Edit difference data:
◆ ◆ ◆ ◆ ◆ ◆ ◆

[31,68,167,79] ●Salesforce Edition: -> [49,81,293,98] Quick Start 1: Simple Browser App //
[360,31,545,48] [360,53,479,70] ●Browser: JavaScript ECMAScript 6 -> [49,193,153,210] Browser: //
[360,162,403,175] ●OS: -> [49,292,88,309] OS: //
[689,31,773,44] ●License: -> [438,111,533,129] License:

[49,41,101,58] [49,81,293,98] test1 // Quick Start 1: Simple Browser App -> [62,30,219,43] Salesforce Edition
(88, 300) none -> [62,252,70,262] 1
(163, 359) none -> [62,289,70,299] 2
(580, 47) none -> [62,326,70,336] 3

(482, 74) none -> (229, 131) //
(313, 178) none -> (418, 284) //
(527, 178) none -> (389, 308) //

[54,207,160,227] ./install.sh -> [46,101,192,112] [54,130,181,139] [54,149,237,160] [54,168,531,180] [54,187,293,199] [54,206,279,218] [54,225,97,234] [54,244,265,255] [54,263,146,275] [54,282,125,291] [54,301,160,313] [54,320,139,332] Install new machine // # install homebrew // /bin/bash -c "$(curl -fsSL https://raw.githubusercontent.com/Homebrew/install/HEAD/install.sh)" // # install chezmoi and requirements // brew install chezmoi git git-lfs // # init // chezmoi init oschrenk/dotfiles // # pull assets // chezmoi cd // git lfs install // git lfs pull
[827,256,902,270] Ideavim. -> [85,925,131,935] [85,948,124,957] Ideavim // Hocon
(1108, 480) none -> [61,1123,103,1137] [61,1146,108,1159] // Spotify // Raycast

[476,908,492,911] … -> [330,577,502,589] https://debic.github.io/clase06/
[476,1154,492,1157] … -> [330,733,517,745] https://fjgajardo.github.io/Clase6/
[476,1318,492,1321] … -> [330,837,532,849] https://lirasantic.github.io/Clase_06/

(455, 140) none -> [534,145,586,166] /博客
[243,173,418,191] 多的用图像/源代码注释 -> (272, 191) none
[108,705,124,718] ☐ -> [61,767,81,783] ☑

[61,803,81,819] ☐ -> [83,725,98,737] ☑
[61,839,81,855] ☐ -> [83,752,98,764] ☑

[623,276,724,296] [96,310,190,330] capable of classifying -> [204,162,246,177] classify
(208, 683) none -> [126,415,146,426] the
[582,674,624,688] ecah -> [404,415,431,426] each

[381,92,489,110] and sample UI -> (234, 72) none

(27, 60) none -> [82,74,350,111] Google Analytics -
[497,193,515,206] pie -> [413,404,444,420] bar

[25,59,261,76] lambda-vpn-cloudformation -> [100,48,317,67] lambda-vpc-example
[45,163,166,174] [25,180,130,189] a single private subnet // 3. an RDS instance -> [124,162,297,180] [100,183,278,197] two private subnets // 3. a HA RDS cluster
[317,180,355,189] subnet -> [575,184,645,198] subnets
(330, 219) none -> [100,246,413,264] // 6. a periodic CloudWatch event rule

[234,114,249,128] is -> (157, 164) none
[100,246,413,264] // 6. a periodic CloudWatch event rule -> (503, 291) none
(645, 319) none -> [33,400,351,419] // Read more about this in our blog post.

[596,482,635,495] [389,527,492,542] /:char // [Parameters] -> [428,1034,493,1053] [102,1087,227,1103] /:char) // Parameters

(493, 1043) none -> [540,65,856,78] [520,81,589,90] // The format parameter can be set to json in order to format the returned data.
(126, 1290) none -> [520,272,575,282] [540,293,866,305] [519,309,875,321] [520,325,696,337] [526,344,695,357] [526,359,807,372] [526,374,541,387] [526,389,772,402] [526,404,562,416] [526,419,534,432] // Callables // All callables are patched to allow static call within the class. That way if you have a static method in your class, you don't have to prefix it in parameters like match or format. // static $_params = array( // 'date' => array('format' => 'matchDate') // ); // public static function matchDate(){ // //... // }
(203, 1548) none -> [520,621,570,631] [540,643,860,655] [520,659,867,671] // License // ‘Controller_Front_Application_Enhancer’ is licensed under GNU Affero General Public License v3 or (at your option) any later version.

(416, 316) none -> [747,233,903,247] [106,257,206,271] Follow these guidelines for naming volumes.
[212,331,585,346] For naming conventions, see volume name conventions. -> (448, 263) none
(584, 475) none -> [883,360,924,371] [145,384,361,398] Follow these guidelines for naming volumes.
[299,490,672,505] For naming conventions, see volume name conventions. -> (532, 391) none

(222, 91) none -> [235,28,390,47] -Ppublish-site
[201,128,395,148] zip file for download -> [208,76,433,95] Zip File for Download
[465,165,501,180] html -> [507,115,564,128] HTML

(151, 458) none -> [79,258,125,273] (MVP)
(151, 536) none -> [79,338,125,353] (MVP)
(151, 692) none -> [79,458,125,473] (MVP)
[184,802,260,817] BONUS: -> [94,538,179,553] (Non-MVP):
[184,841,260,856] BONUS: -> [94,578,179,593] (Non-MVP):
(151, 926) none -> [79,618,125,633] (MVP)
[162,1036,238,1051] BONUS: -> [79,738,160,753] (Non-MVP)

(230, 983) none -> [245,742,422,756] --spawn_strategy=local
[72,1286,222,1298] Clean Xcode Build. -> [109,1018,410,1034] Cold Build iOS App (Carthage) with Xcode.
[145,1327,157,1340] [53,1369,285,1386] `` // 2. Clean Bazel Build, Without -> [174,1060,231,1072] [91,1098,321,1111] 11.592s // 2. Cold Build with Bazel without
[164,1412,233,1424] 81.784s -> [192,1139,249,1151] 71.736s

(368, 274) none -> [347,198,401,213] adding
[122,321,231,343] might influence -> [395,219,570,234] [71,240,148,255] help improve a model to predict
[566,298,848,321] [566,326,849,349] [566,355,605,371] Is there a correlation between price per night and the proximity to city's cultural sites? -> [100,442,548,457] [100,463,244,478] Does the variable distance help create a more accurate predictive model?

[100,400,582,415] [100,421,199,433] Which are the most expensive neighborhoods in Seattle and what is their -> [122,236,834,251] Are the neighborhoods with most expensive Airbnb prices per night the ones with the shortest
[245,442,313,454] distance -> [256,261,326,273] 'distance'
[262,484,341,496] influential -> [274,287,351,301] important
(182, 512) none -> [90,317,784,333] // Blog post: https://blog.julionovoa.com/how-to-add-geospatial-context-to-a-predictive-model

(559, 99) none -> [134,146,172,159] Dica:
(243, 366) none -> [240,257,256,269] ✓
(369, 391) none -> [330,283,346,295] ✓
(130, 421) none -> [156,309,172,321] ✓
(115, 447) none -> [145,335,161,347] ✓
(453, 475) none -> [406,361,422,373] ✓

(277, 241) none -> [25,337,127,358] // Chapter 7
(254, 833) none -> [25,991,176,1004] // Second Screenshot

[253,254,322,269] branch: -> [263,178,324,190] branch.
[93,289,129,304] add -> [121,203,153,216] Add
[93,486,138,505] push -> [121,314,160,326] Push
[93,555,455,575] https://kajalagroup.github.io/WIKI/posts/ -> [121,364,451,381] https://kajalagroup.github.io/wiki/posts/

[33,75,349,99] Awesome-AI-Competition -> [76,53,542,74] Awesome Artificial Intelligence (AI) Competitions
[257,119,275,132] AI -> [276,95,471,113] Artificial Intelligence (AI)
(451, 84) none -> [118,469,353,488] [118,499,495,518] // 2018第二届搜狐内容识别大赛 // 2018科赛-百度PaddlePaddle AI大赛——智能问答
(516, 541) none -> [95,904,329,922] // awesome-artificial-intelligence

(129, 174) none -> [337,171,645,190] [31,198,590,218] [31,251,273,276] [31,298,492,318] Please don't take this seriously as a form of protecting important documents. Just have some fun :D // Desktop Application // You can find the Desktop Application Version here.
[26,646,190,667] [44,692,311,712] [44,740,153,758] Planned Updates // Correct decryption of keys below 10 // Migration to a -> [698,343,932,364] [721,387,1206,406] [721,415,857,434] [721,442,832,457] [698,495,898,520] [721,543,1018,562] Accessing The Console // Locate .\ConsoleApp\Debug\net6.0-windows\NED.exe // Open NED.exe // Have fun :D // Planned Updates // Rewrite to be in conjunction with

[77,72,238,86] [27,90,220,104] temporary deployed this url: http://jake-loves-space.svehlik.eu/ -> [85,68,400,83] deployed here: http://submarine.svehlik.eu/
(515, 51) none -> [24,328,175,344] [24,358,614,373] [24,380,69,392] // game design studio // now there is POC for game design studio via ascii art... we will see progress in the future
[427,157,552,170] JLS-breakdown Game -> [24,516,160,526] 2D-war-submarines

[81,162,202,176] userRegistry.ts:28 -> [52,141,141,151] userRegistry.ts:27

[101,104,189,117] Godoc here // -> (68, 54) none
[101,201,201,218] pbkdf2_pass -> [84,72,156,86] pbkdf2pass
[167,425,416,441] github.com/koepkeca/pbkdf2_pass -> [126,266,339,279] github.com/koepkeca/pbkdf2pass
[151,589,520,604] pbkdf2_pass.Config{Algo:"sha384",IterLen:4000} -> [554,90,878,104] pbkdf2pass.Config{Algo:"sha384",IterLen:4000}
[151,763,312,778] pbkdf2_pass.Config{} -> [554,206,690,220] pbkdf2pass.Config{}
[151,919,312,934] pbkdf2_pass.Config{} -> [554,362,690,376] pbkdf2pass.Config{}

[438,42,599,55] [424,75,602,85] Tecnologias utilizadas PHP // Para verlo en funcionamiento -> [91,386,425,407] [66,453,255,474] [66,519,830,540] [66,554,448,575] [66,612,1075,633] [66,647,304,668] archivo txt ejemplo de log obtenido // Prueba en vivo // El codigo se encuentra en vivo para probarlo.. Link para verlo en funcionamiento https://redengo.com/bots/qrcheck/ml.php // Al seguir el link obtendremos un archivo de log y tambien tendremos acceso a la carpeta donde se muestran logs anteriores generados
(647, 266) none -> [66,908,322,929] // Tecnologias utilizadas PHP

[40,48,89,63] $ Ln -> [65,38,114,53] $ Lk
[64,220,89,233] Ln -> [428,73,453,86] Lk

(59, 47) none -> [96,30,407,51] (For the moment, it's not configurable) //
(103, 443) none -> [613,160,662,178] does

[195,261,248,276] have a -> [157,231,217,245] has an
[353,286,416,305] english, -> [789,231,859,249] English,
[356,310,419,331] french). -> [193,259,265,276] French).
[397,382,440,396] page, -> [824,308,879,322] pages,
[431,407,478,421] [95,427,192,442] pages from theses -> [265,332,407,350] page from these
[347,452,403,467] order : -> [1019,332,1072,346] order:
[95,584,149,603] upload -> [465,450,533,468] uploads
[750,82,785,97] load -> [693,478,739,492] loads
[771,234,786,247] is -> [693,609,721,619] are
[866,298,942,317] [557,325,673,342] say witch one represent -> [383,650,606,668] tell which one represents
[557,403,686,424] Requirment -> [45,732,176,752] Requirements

◆ ◆ ◆ ◆ ◆ ◆ ◆

▶ [What is needed] Using the records above, set down exactly the lines from the one with "[476,908,492,911] … ->" through the one with "(455, 140) none -> [534,145,586,166] /博客", inclusive, and nothing more.

▶ [Task result]
[476,908,492,911] … -> [330,577,502,589] https://debic.github.io/clase06/
[476,1154,492,1157] … -> [330,733,517,745] https://fjgajardo.github.io/Clase6/
[476,1318,492,1321] … -> [330,837,532,849] https://lirasantic.github.io/Clase_06/

(455, 140) none -> [534,145,586,166] /博客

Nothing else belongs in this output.